# [TRY IT]
Below, find the line containing "(247, 123) none"; from there to the final line, print every line exactly and skip the pictures.

# [RECORDS FOR THE TASK]
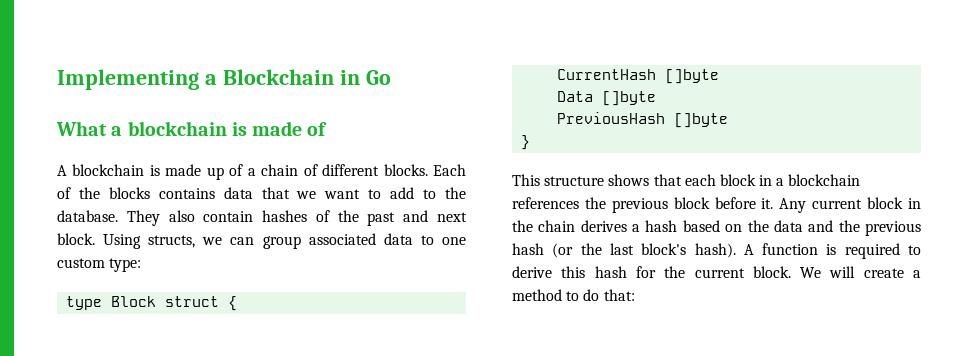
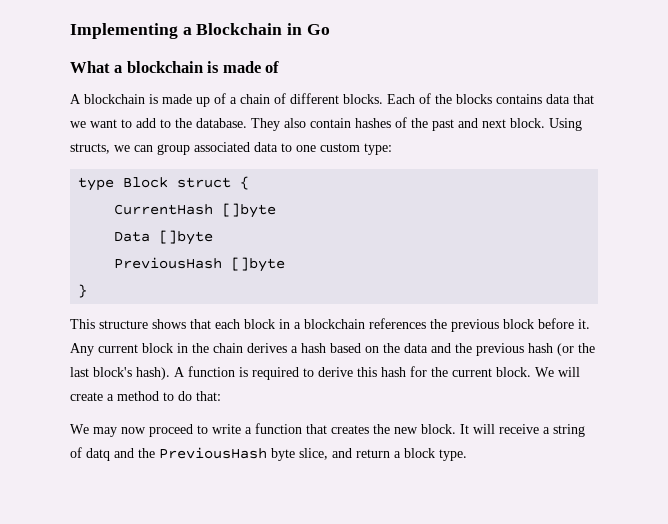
(635, 295) none -> [70,423,585,437] [70,447,467,461] // We may now proceed to write a function that creates the new block. It will receive a string of datq and the PreviousHash byte slice, and return a block type.

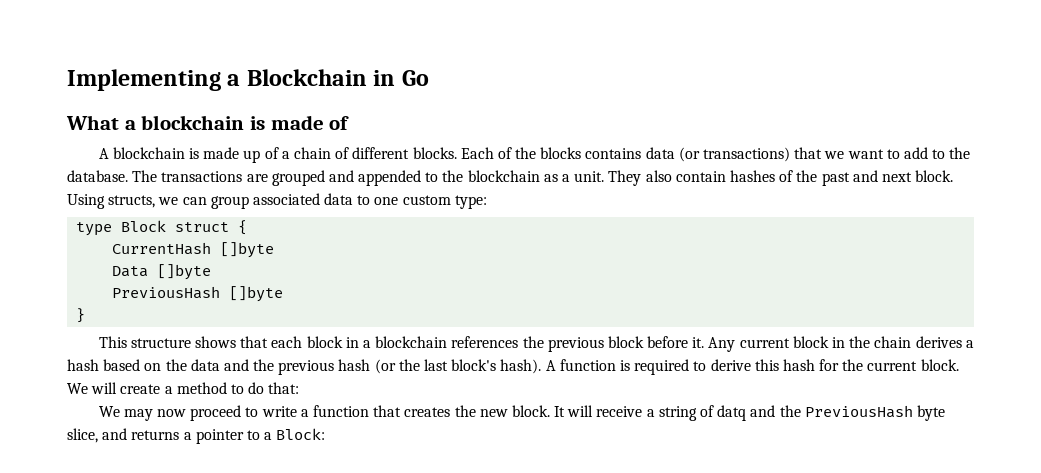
(570, 99) none -> [678,147,790,162] (or transactions)
(247, 123) none -> [132,170,605,186] The transactions are grouped and appended to the blockchain as a unit.
[356,448,467,461] return a block type. -> [131,428,326,444] returns a pointer to a Block:

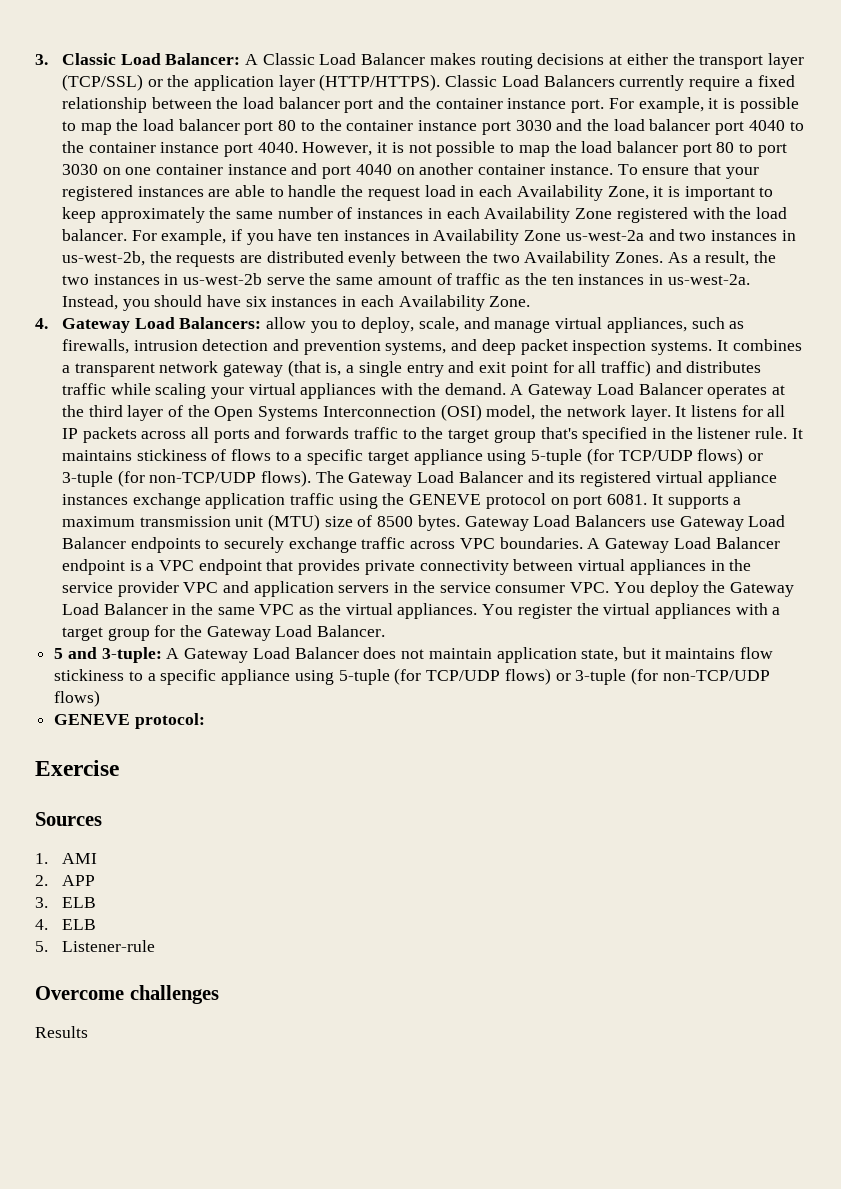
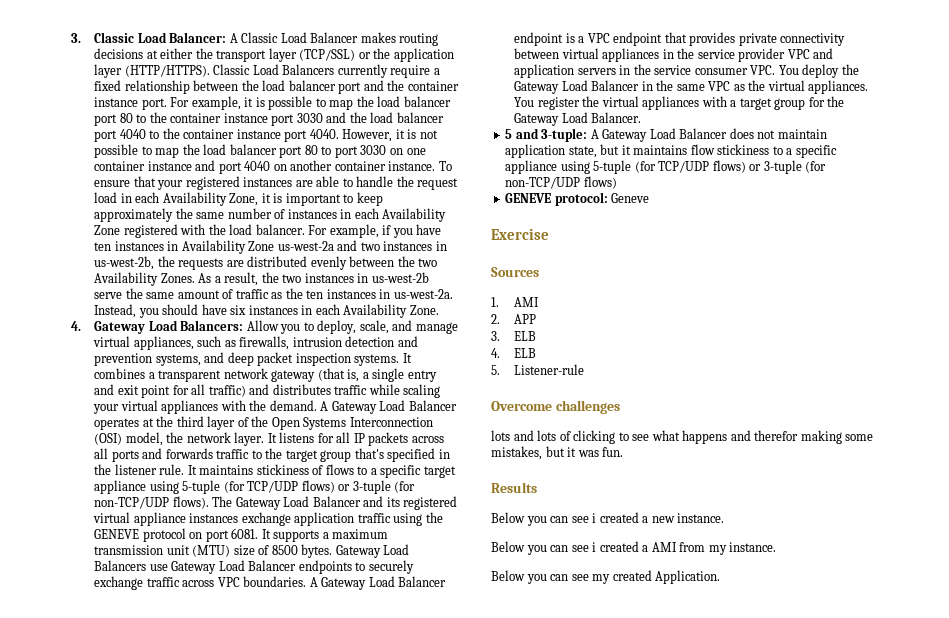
[265,317,306,329] allow -> [246,320,279,331] Allow
(205, 721) none -> [611,193,650,203] Geneve
[35,1026,88,1038] Results -> [491,430,874,444] [491,446,624,460] [491,482,537,493] [491,512,725,526] [491,541,777,555] [491,570,721,584] lots and lots of clicking to see what happens and therefor making some mistakes, but it was fun. // Results // Below you can see i created a new instance. // Below you can see i created a AMI from my instance. // Below you can see my created Application.

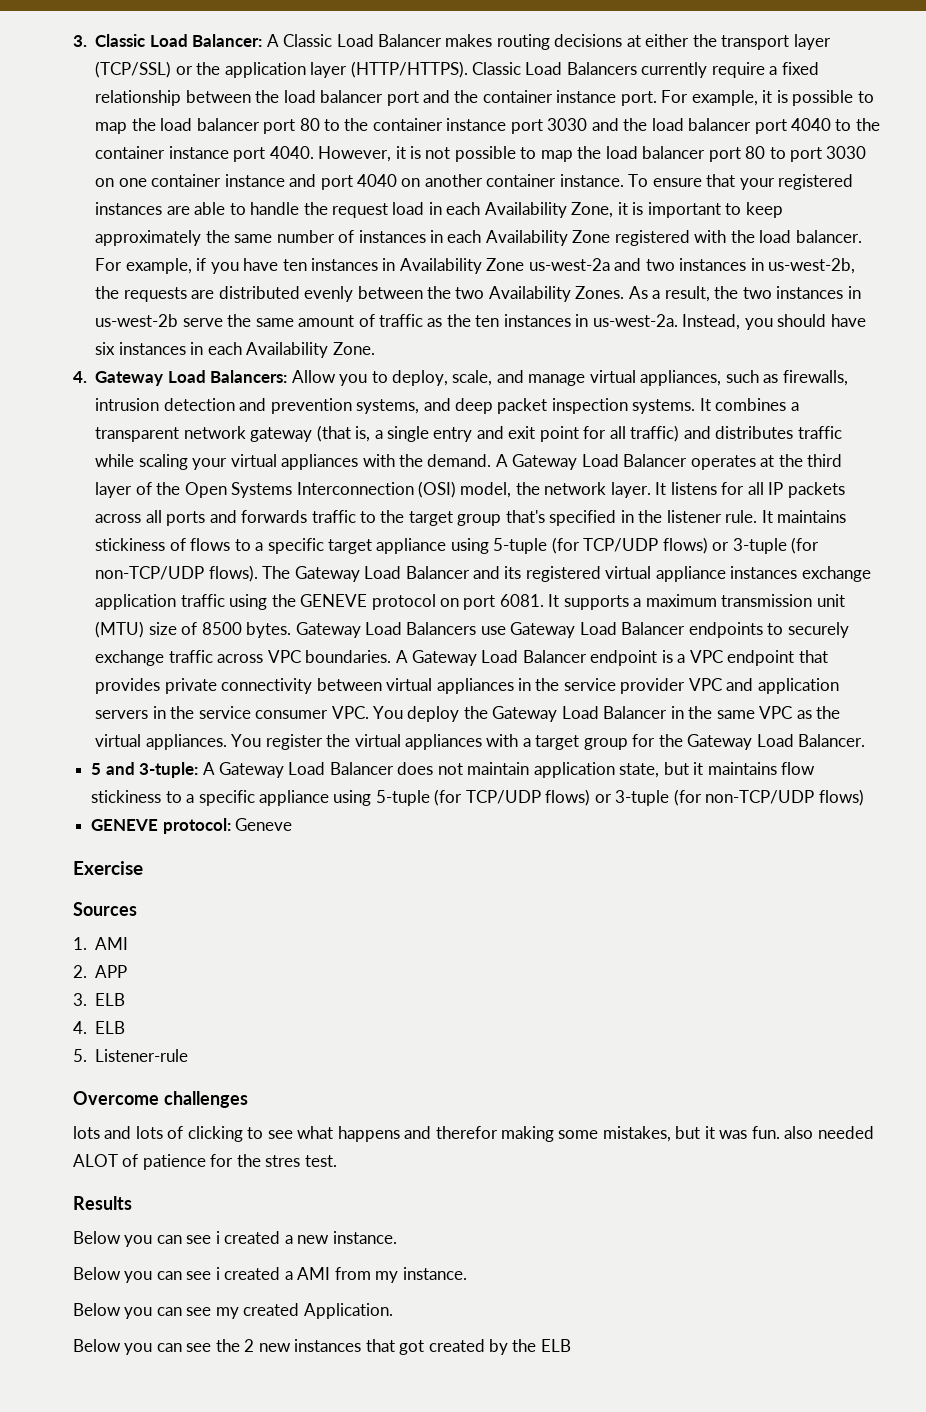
(624, 452) none -> [784,1126,874,1139] [73,1154,337,1170] also needed ALOT of patience for the stres test.
(721, 577) none -> [73,1339,571,1355] // Below you can see the 2 new instances that got created by the ELB

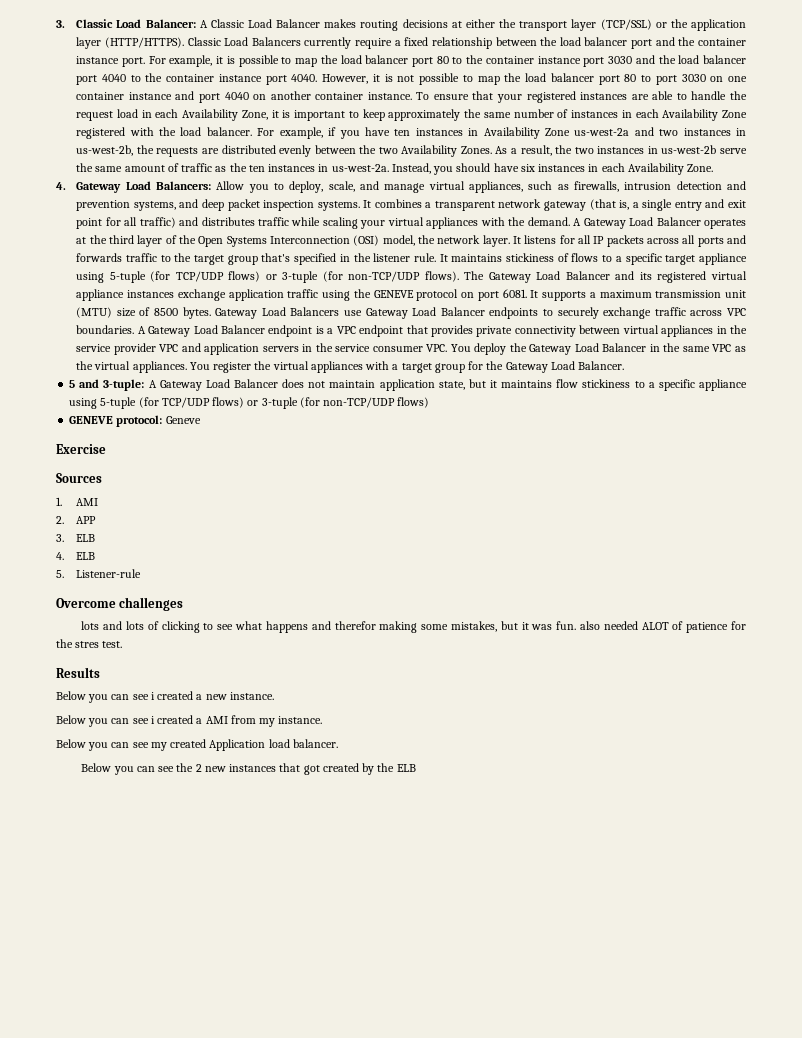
[303,1303,393,1319] Application. -> [209,739,338,751] Application load balancer.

# [EXERCISE RESULT]
(247, 123) none -> [132,170,605,186] The transactions are grouped and appended to the blockchain as a unit.
[356,448,467,461] return a block type. -> [131,428,326,444] returns a pointer to a Block:

[265,317,306,329] allow -> [246,320,279,331] Allow
(205, 721) none -> [611,193,650,203] Geneve
[35,1026,88,1038] Results -> [491,430,874,444] [491,446,624,460] [491,482,537,493] [491,512,725,526] [491,541,777,555] [491,570,721,584] lots and lots of clicking to see what happens and therefor making some mistakes, but it was fun. // Results // Below you can see i created a new instance. // Below you can see i created a AMI from my instance. // Below you can see my created Application.

(624, 452) none -> [784,1126,874,1139] [73,1154,337,1170] also needed ALOT of patience for the stres test.
(721, 577) none -> [73,1339,571,1355] // Below you can see the 2 new instances that got created by the ELB

[303,1303,393,1319] Application. -> [209,739,338,751] Application load balancer.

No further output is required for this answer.